The woman who wanted to gather chestnuts with her son. „But you can't go there anymore.“ She had told me this in the summer, and blamed it on her light summer dress. On herself. Now it was fall, and nothing had changed.
My friend from Munich who doesn't use the subway anymore, because of lingering vociferous groups of men at the stations. My friend from Frankfurt, whose teenage daughters got harrassed in broad daylight on their way to school.
I myself who doesn't wear high-heels anymore, so I am able to run away faster.
The father who almost lost his countenance on the sports field, because his daughter, who was playing football, kept being harrassed by bystanders with obscene remarks.
Nothing has happened yet to any of us, we got away. Into the next subway, the taxi, or arrived at home. We women and girls don't appear in any police statistic, because nothing happened yet. What should we report? That we were scared? That we felt uncomfortable? That our daughters had some bad experiences?
(...)
After the murder of a 19-year-old girl by a refugee, the head of the police union warned about suspecting all refugees. And he is right. But what should that tell me? Don't abuse your fears for political purposes, to cover up your hostility towards foreigners?
(…)
The rising number of „tragic isolated cases“ are insufficiant to appreciate the increasing danger for women in Germany. We wanted to live on as we had been, not restrict ourselves in our way of life. To be role models, brave and self-confident. Open and tolerant. In reality our life has changed drastically, we just don't admit it. Our submission has long started.

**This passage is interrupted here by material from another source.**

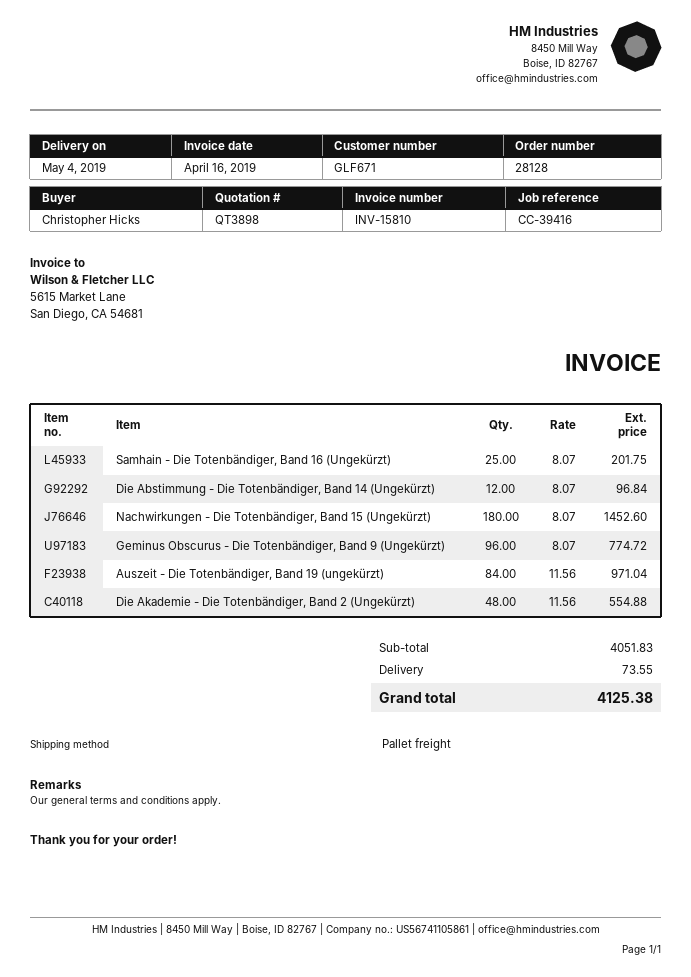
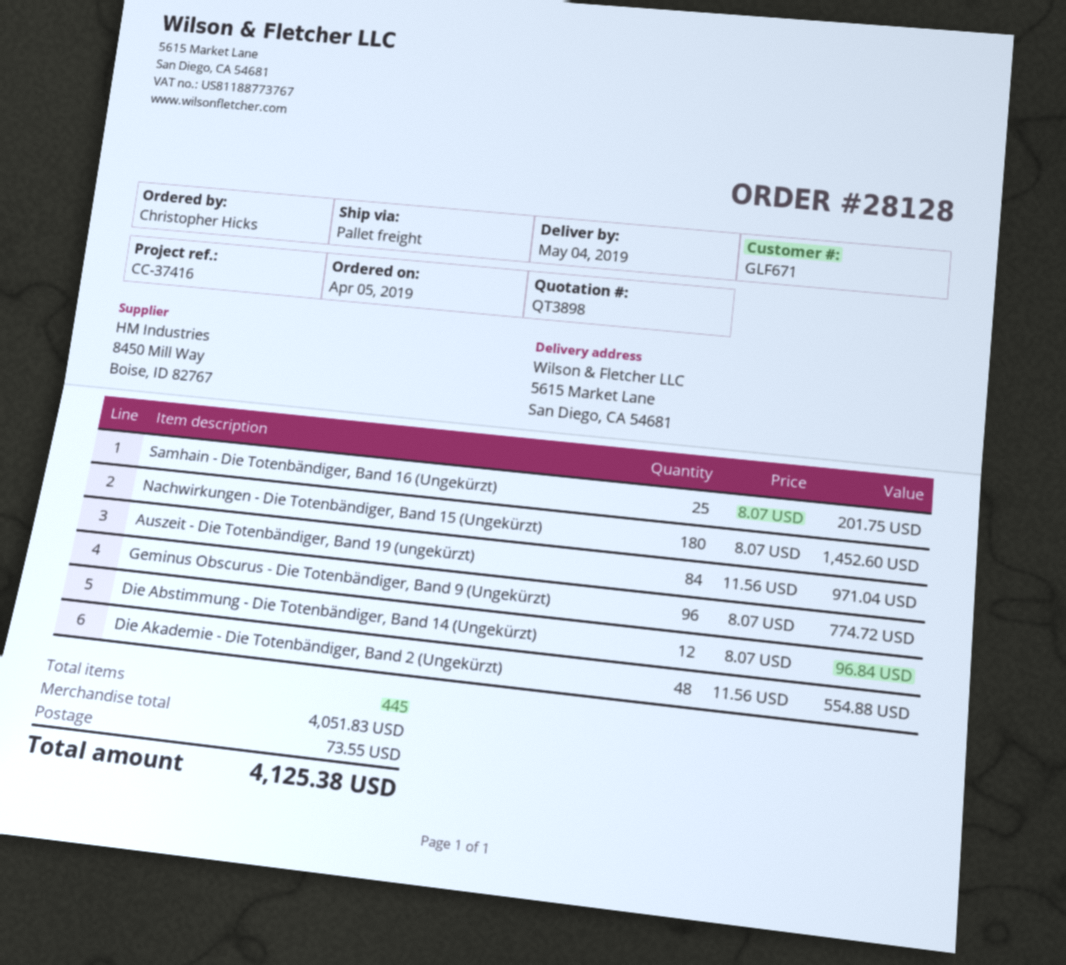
reference: CC-39416 -> CC-37416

And so we women, mothers but also fathers, keep working for the clean statistics, because we don't wait until something happens to us. Or to our children. If we can afford it, we now use the taxi. We drive our children to places they used to get to by bike.

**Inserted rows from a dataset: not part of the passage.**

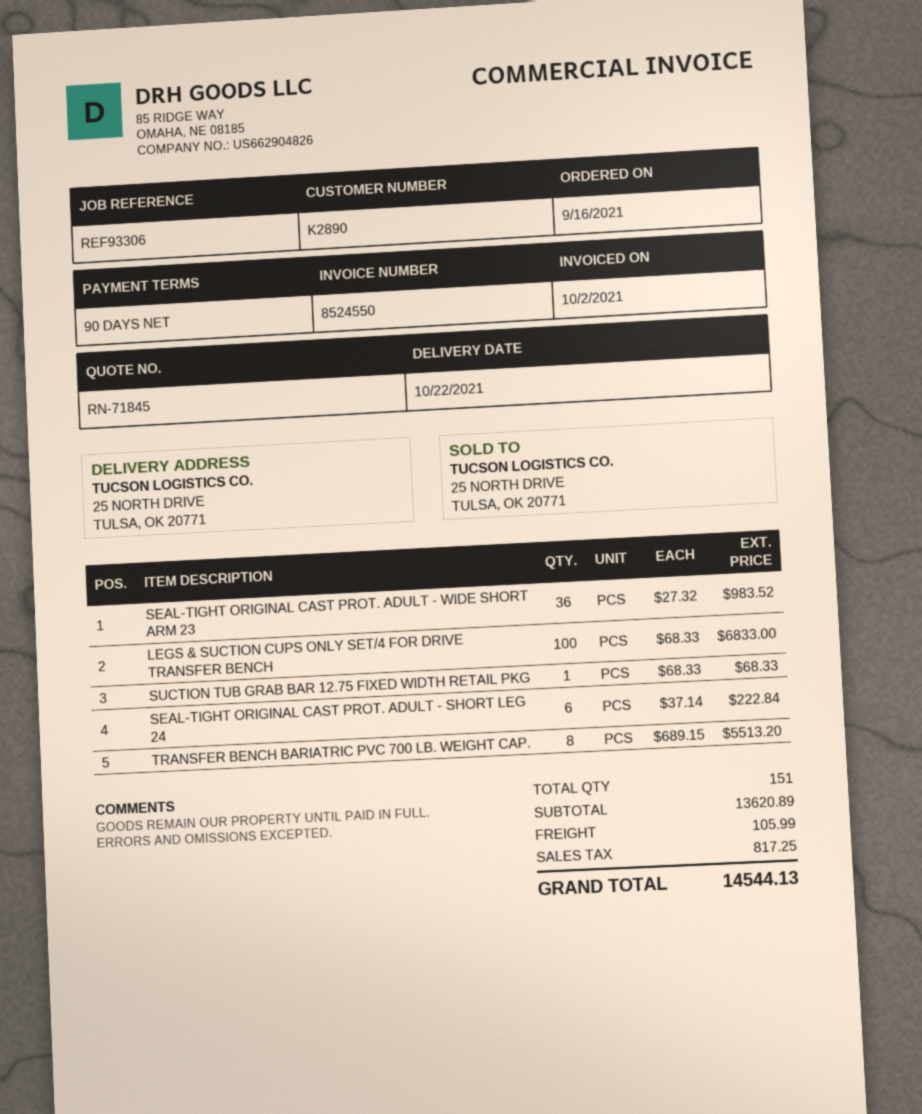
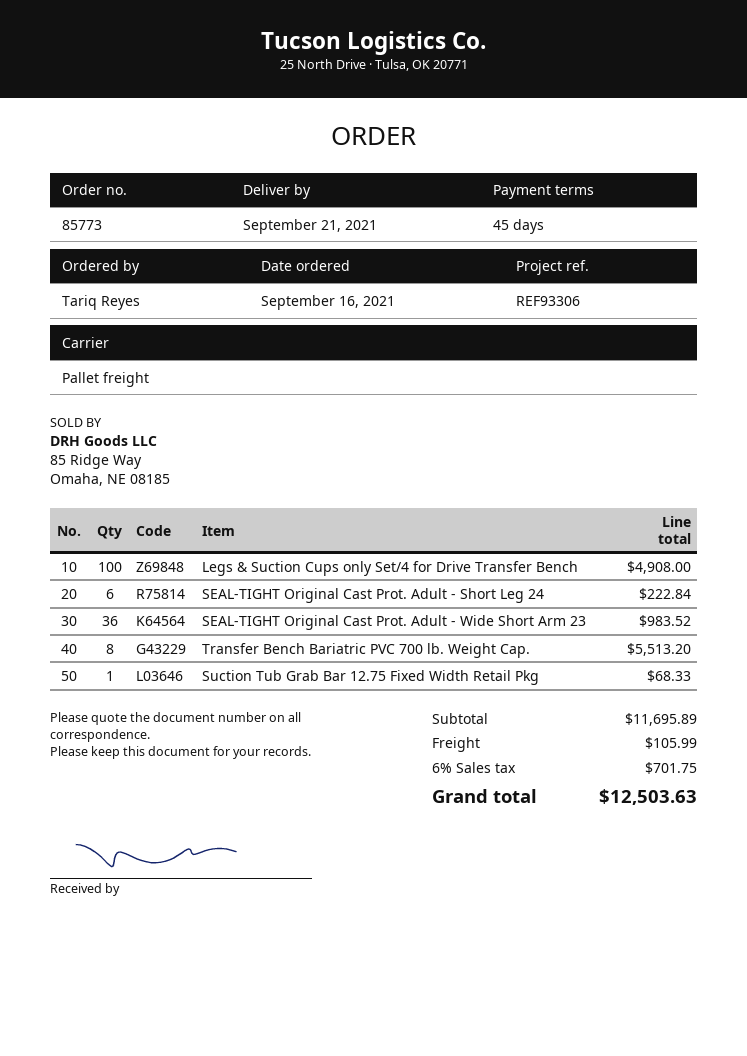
delivery date: 2021-10-22 -> 2021-09-21
payment terms: 90 days -> 45 days
LEGS & SUCTION CUPS ONLY SET/4 FOR DRIVE TRANSFER BENCH: 100 for 6833.00 -> 100 for 4908.00
subtotal: 13620.89 -> 11695.89
tax: 817.25 -> 701.75
total: 14544.13 -> 12503.63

We recommend different clothes. Wasn't there this school director who disadvised girls from wearing short skirts? Our children are not allowed to go to the lake or to the swimming pool anymore. Our overeager obedience is rewarded with clean statistics.
Well done. Now just take women in bikini off the placards to protect their honour. Soon we will have reached our goal, hurray!
One year after New Year's Eve in Cologne our women's policy is a pile of shards that nobody wants to clean up. Things we always took for granted have now come into question. But the outcry doesn't happen.